# [Task goal]
Word for word, reproduce the records, keeping none of the pictures.

# [Extracted records]

++++

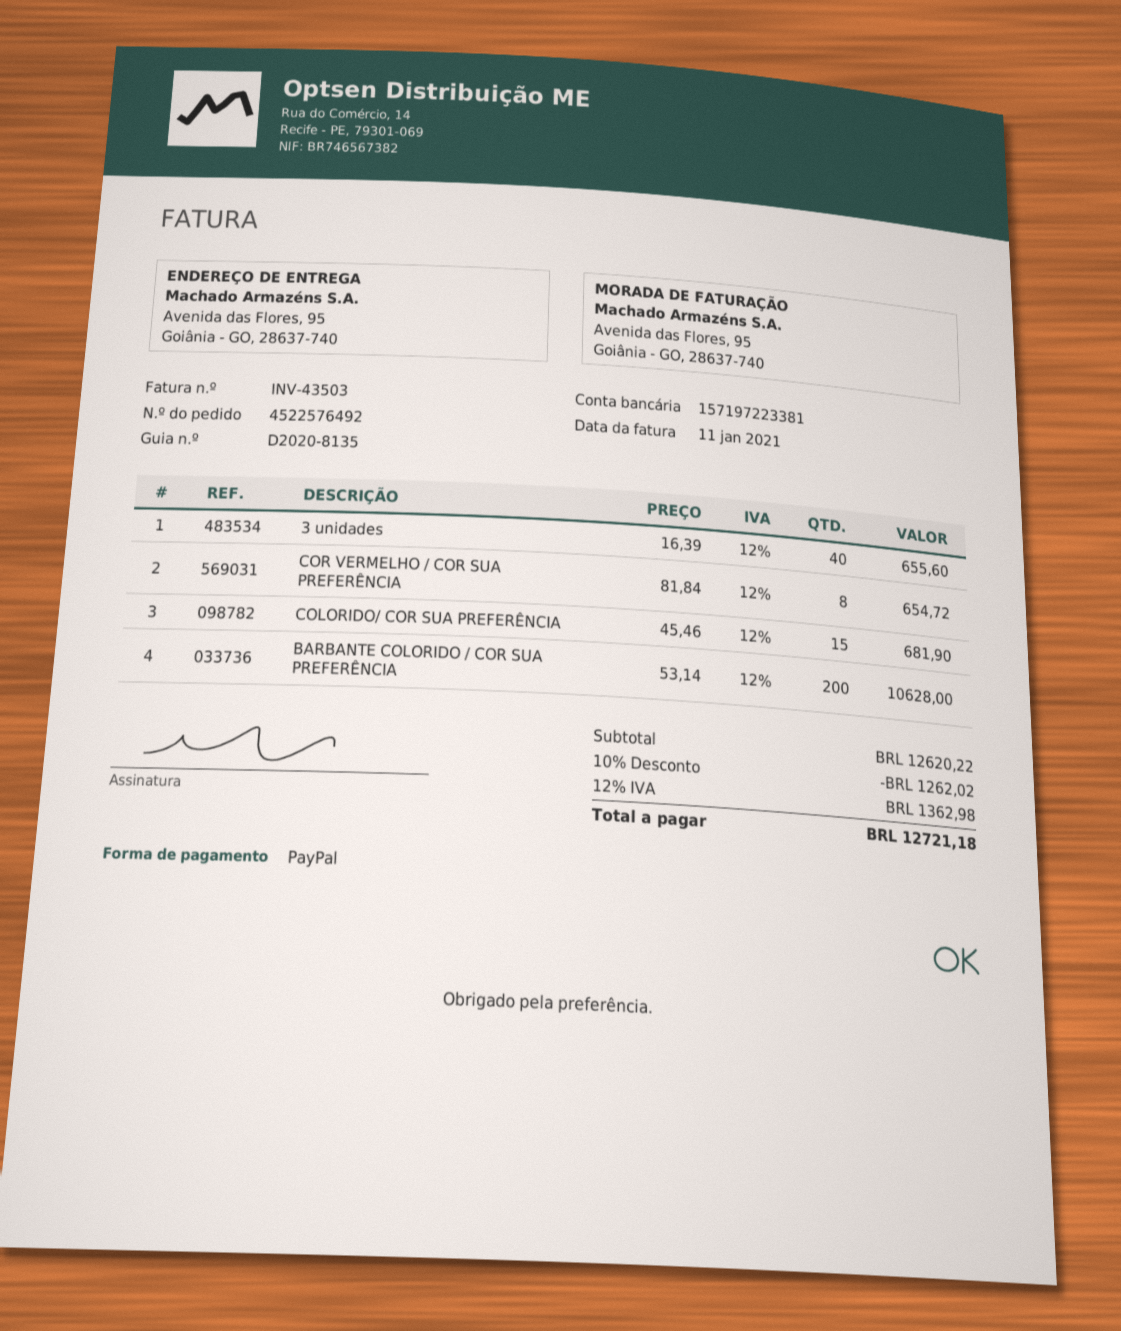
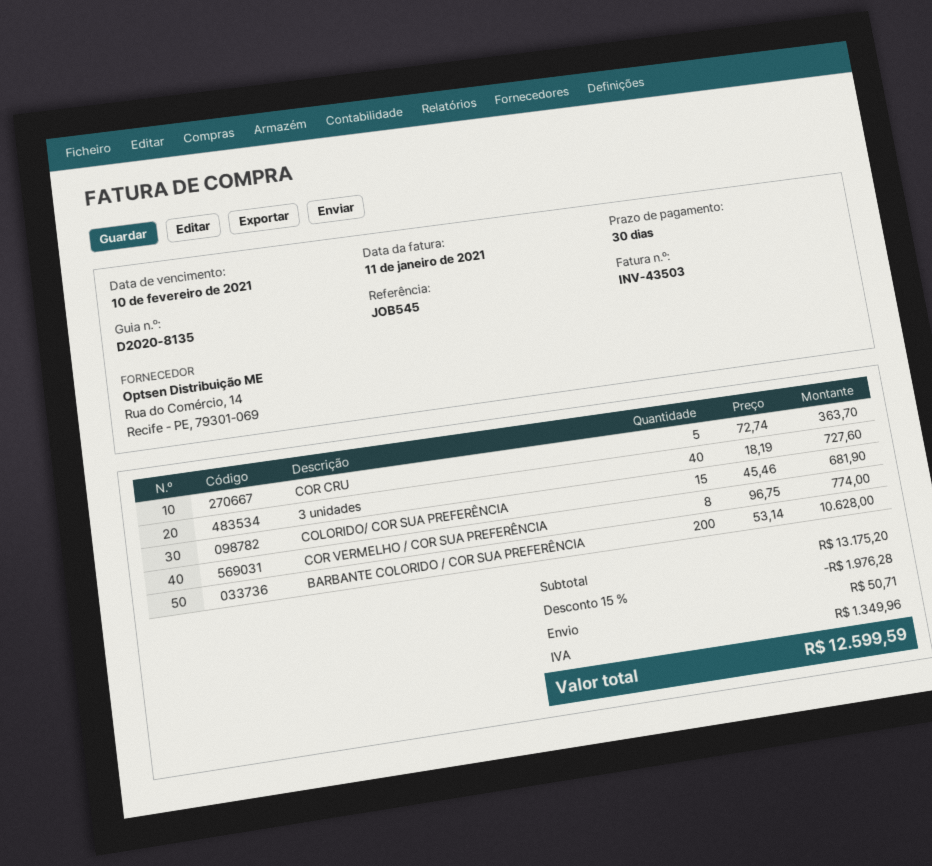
3 unidades: 40 x 16.39 = 655.60 -> 40 x 18.19 = 727.60
COR VERMELHO / COR SUA PREFERÊNCIA: 8 x 81.84 = 654.72 -> 8 x 96.75 = 774.00
COR CRU: none -> 5 x 72.74 = 363.70
subtotal: 12620.22 -> 13175.20
discount: 10% = 1262.02 -> 15% = 1976.28
shipping: none -> 50.71
tax: 1362.98 -> 1349.96
total: 12721.18 -> 12599.59

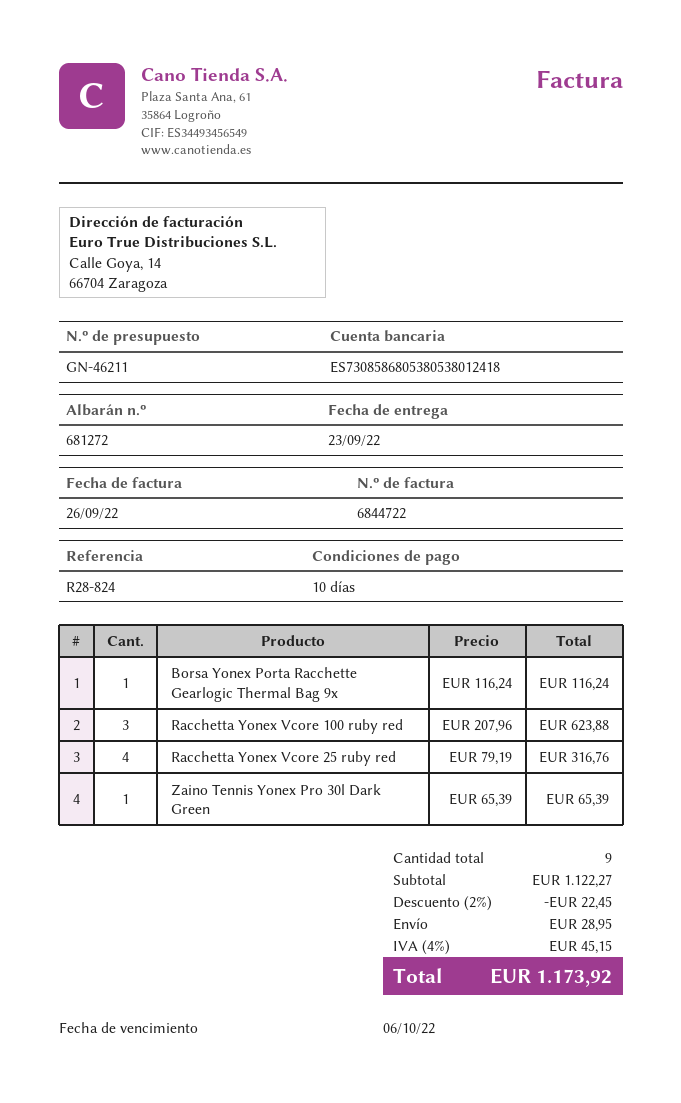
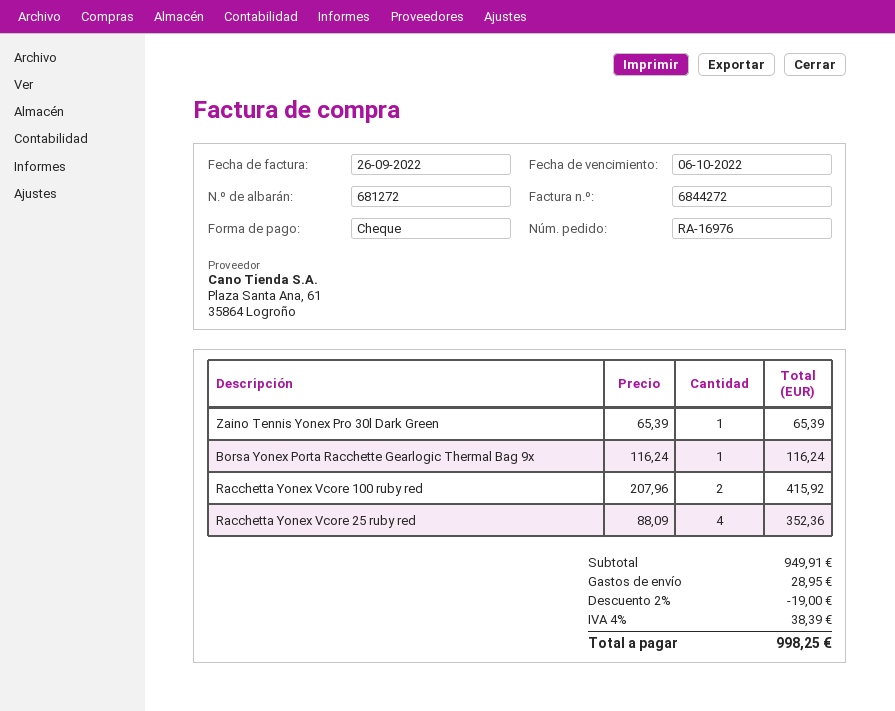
invoice number: 6844722 -> 6844272
Racchetta Yonex Vcore 100 ruby red: 3 x 207.96 = 623.88 -> 2 x 207.96 = 415.92
Racchetta Yonex Vcore 25 ruby red: 4 x 79.19 = 316.76 -> 4 x 88.09 = 352.36
subtotal: 1122.27 -> 949.91
discount: 2% = 22.45 -> 2% = 19.00
tax: 4% = 45.15 -> 4% = 38.39
total: 1173.92 -> 998.25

++++

# [Written answer]
3 unidades: 40 x 16.39 = 655.60 -> 40 x 18.19 = 727.60
COR VERMELHO / COR SUA PREFERÊNCIA: 8 x 81.84 = 654.72 -> 8 x 96.75 = 774.00
COR CRU: none -> 5 x 72.74 = 363.70
subtotal: 12620.22 -> 13175.20
discount: 10% = 1262.02 -> 15% = 1976.28
shipping: none -> 50.71
tax: 1362.98 -> 1349.96
total: 12721.18 -> 12599.59

invoice number: 6844722 -> 6844272
Racchetta Yonex Vcore 100 ruby red: 3 x 207.96 = 623.88 -> 2 x 207.96 = 415.92
Racchetta Yonex Vcore 25 ruby red: 4 x 79.19 = 316.76 -> 4 x 88.09 = 352.36
subtotal: 1122.27 -> 949.91
discount: 2% = 22.45 -> 2% = 19.00
tax: 4% = 45.15 -> 4% = 38.39
total: 1173.92 -> 998.25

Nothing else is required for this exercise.